* _Task to carry out_:
All of the data below should come back exactly as written, minus its images.

User interface change data:

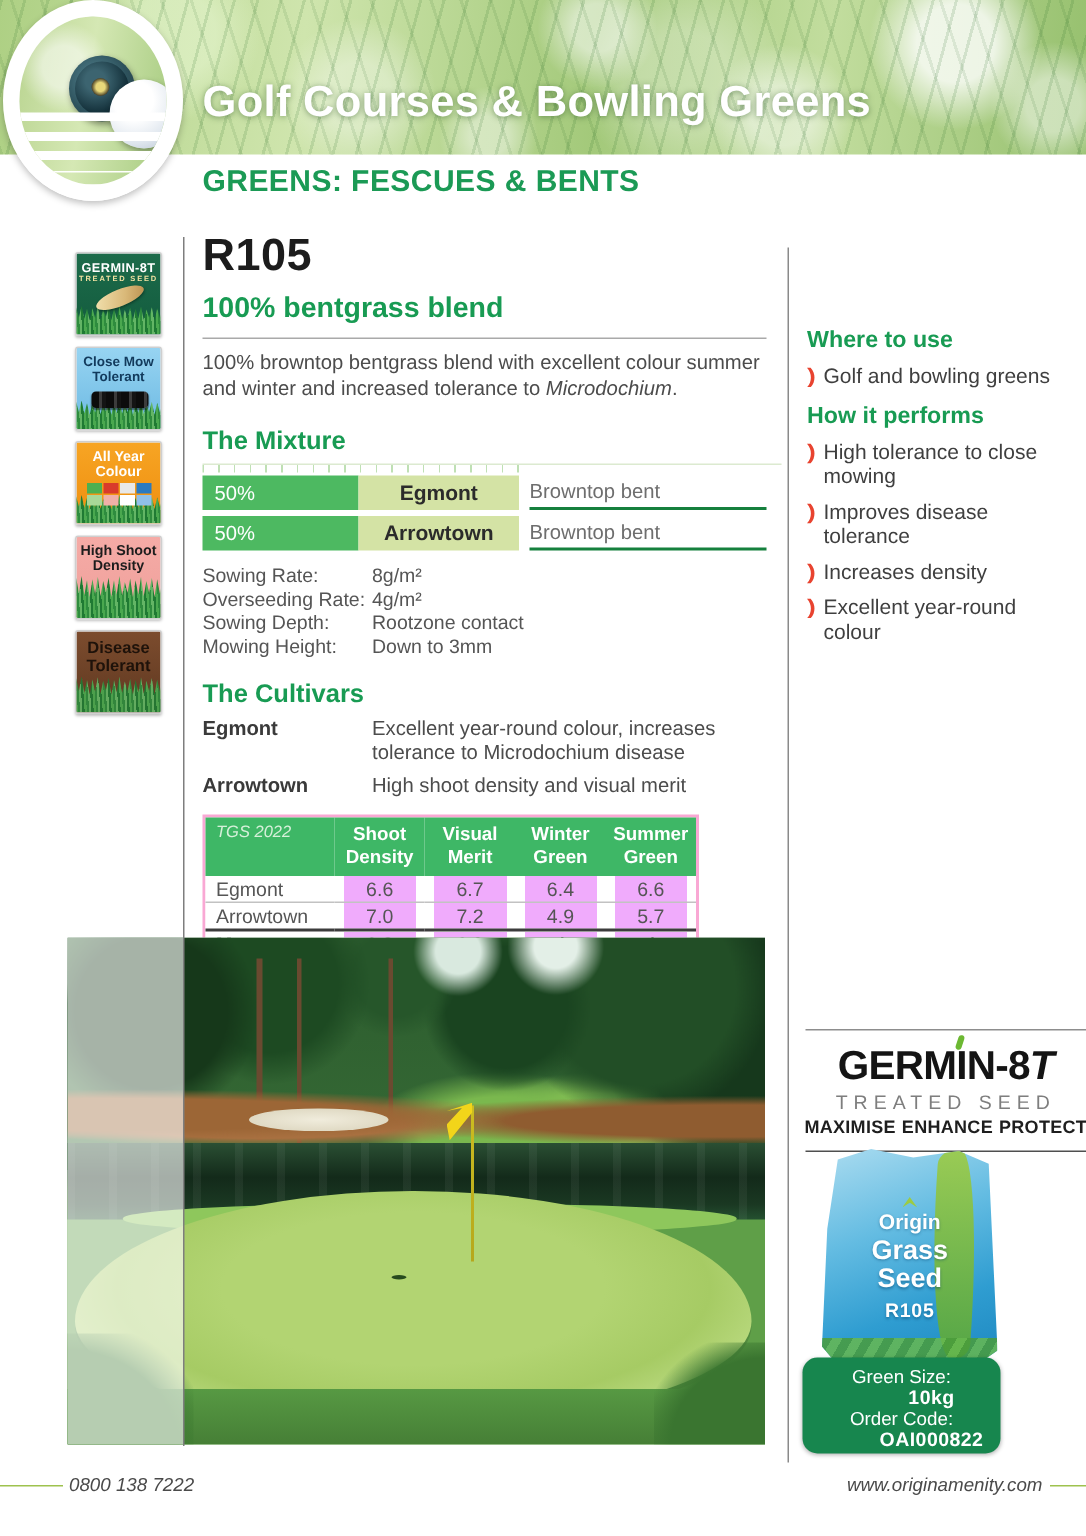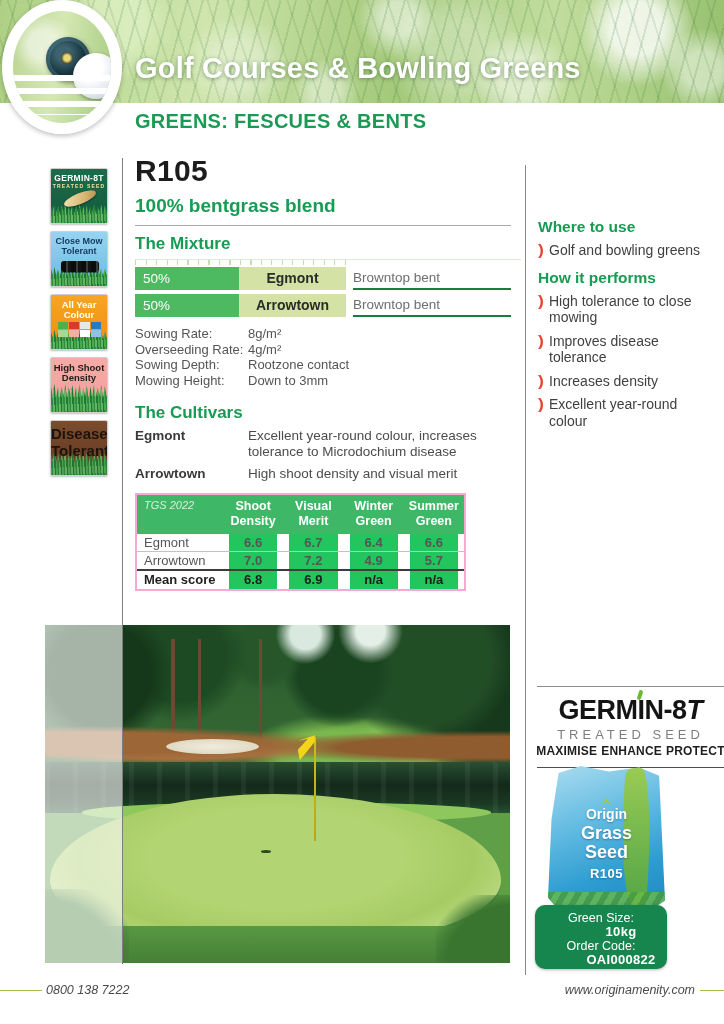--- a/index.html
+++ b/index.html
@@ -68,21 +68,21 @@
   .badge-allyear{background:linear-gradient(#f7a524,#ee8d0e);}
   .badge-allyear .btitle{color:#fff;font-size:9.5px;}
   .swatches{position:absolute;left:7px;top:27px;width:44px;z-index:2;display:flex;flex-wrap:wrap;gap:1px;}
   .swatches i{display:block;width:10px;height:7px;}
   .sw1{background:#4caf50}.sw2{background:#d93a2b}.sw3{background:#e8e8e8}.sw4{background:#2a7ac0}
   .sw5{background:#a8d898}.sw6{background:#f0b0a8}.sw7{background:#ffffff}.sw8{background:#90c0e8}
   .badge-highshoot{background:linear-gradient(#f5aba6,#efa09b);}
   .badge-highshoot .btitle{color:#1c1c1c;font-size:9.5px;}
   .badge-highshoot .grass{height:28px;}
   .badge-disease{background:linear-gradient(#7c4c2e,#5f3820);}
-  .badge-disease .btitle{color:#1e120a;font-size:15px;}
+  .badge-disease .btitle{color:#1e120a;font-size:11px;}
   .badge-disease .grass{height:24px;opacity:.92;}
 
   
   .vrule-left{position:absolute;left:122px;top:158px;width:1px;height:806px;background:#7e7e7e;z-index:6;}
   .vrule-right{position:absolute;left:525px;top:165px;width:1px;height:810px;background:#8a8a8a;}
 
   
   .main{position:absolute;left:135px;top:156px;width:376px;color:#4a4a4a;}
   .pcode{font-size:30px;font-weight:800;color:#1c1c1c;letter-spacing:.3px;line-height:1;margin:0 0 9px;}
   .pname{font-size:19px;font-weight:700;color:#189b53;margin:0 0 8px;}
@@ -111,21 +111,21 @@
 
   
   .rt{margin-top:11px;width:331px;border:2px solid #f9a8d4;box-sizing:border-box;
       display:grid;grid-template-columns:86px repeat(4,1fr);}
   .rt .hc{background:#3eb766;color:#fff;font-weight:700;font-size:12.5px;line-height:1.2;
       text-align:center;padding:4px 0 5px;}
   .rt .hc.src{font-weight:400;font-style:italic;font-size:11px;color:#d6f0da;text-align:left;
       padding-left:7px;}
   .rt .bc{font-size:13px;color:#555;line-height:17px;height:17px;text-align:center;background:#fff;}
   .rt .bc.name{text-align:left;padding-left:7px;}
-  .rt .bc.val{background:#22c55e;background-clip:content-box;padding:0 6px;font-weight:bold;}
+  .rt .bc.val{background:#f0abfc;background-clip:content-box;padding:0 6px;}
   .rt .r1{border-bottom:1px solid #c2c2c2;}
   .rt .mean{font-weight:700;color:#1e1e1e;border-top:2px solid #3c3c3c;height:18px;line-height:18px;}
 
   
   .photo{position:absolute;left:45px;top:625px;width:465px;height:338px;overflow:hidden;
       background:linear-gradient(#e8f0ea 0%, #d8e7dc 9%, #35663a 13%, #3a7040 46%, #5f9f48 50%);}
   .trees{position:absolute;left:0;top:0;right:0;height:46%;
       background:
         radial-gradient(circle at 56% 6%, #d9e9df 0 5%, rgba(0,0,0,0) 10%),
         radial-gradient(circle at 70% 4%, #e3efe7 0 4%, rgba(0,0,0,0) 9%),
@@ -281,20 +281,21 @@
     </div>
   </div>
 
   <div class="vrule-left"></div>
   <div class="vrule-right"></div>
 
   <div class="main">
     <h1 class="pcode">R105</h1>
     <h2 class="pname">100% bentgrass blend</h2>
     <hr class="hr-thin">
+    <p class="desc"><span>100% browntop bentgrass blend with excellent colour summer and winter and increased tolerance to </span><span class="it">Microdochium</span><span>.</span></p>
 
     <h3 class="sect">The Mixture</h3>
     <div class="mix-topline"></div>
     <div class="ticks"></div>
 
     <div class="mix-row">
       <div class="bar-pct">50%</div>
       <div class="bar-cv">Egmont</div>
       <div class="bar-sp">Browntop bent</div>
     </div>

* _Solution below_:
--- a/index.html
+++ b/index.html
@@ -68,21 +68,21 @@
   .badge-allyear{background:linear-gradient(#f7a524,#ee8d0e);}
   .badge-allyear .btitle{color:#fff;font-size:9.5px;}
   .swatches{position:absolute;left:7px;top:27px;width:44px;z-index:2;display:flex;flex-wrap:wrap;gap:1px;}
   .swatches i{display:block;width:10px;height:7px;}
   .sw1{background:#4caf50}.sw2{background:#d93a2b}.sw3{background:#e8e8e8}.sw4{background:#2a7ac0}
   .sw5{background:#a8d898}.sw6{background:#f0b0a8}.sw7{background:#ffffff}.sw8{background:#90c0e8}
   .badge-highshoot{background:linear-gradient(#f5aba6,#efa09b);}
   .badge-highshoot .btitle{color:#1c1c1c;font-size:9.5px;}
   .badge-highshoot .grass{height:28px;}
   .badge-disease{background:linear-gradient(#7c4c2e,#5f3820);}
-  .badge-disease .btitle{color:#1e120a;font-size:15px;}
+  .badge-disease .btitle{color:#1e120a;font-size:11px;}
   .badge-disease .grass{height:24px;opacity:.92;}
 
   
   .vrule-left{position:absolute;left:122px;top:158px;width:1px;height:806px;background:#7e7e7e;z-index:6;}
   .vrule-right{position:absolute;left:525px;top:165px;width:1px;height:810px;background:#8a8a8a;}
 
   
   .main{position:absolute;left:135px;top:156px;width:376px;color:#4a4a4a;}
   .pcode{font-size:30px;font-weight:800;color:#1c1c1c;letter-spacing:.3px;line-height:1;margin:0 0 9px;}
   .pname{font-size:19px;font-weight:700;color:#189b53;margin:0 0 8px;}
@@ -111,21 +111,21 @@
 
   
   .rt{margin-top:11px;width:331px;border:2px solid #f9a8d4;box-sizing:border-box;
       display:grid;grid-template-columns:86px repeat(4,1fr);}
   .rt .hc{background:#3eb766;color:#fff;font-weight:700;font-size:12.5px;line-height:1.2;
       text-align:center;padding:4px 0 5px;}
   .rt .hc.src{font-weight:400;font-style:italic;font-size:11px;color:#d6f0da;text-align:left;
       padding-left:7px;}
   .rt .bc{font-size:13px;color:#555;line-height:17px;height:17px;text-align:center;background:#fff;}
   .rt .bc.name{text-align:left;padding-left:7px;}
-  .rt .bc.val{background:#22c55e;background-clip:content-box;padding:0 6px;font-weight:bold;}
+  .rt .bc.val{background:#f0abfc;background-clip:content-box;padding:0 6px;}
   .rt .r1{border-bottom:1px solid #c2c2c2;}
   .rt .mean{font-weight:700;color:#1e1e1e;border-top:2px solid #3c3c3c;height:18px;line-height:18px;}
 
   
   .photo{position:absolute;left:45px;top:625px;width:465px;height:338px;overflow:hidden;
       background:linear-gradient(#e8f0ea 0%, #d8e7dc 9%, #35663a 13%, #3a7040 46%, #5f9f48 50%);}
   .trees{position:absolute;left:0;top:0;right:0;height:46%;
       background:
         radial-gradient(circle at 56% 6%, #d9e9df 0 5%, rgba(0,0,0,0) 10%),
         radial-gradient(circle at 70% 4%, #e3efe7 0 4%, rgba(0,0,0,0) 9%),
@@ -281,20 +281,21 @@
     </div>
   </div>
 
   <div class="vrule-left"></div>
   <div class="vrule-right"></div>
 
   <div class="main">
     <h1 class="pcode">R105</h1>
     <h2 class="pname">100% bentgrass blend</h2>
     <hr class="hr-thin">
+    <p class="desc"><span>100% browntop bentgrass blend with excellent colour summer and winter and increased tolerance to </span><span class="it">Microdochium</span><span>.</span></p>
 
     <h3 class="sect">The Mixture</h3>
     <div class="mix-topline"></div>
     <div class="ticks"></div>
 
     <div class="mix-row">
       <div class="bar-pct">50%</div>
       <div class="bar-cv">Egmont</div>
       <div class="bar-sp">Browntop bent</div>
     </div>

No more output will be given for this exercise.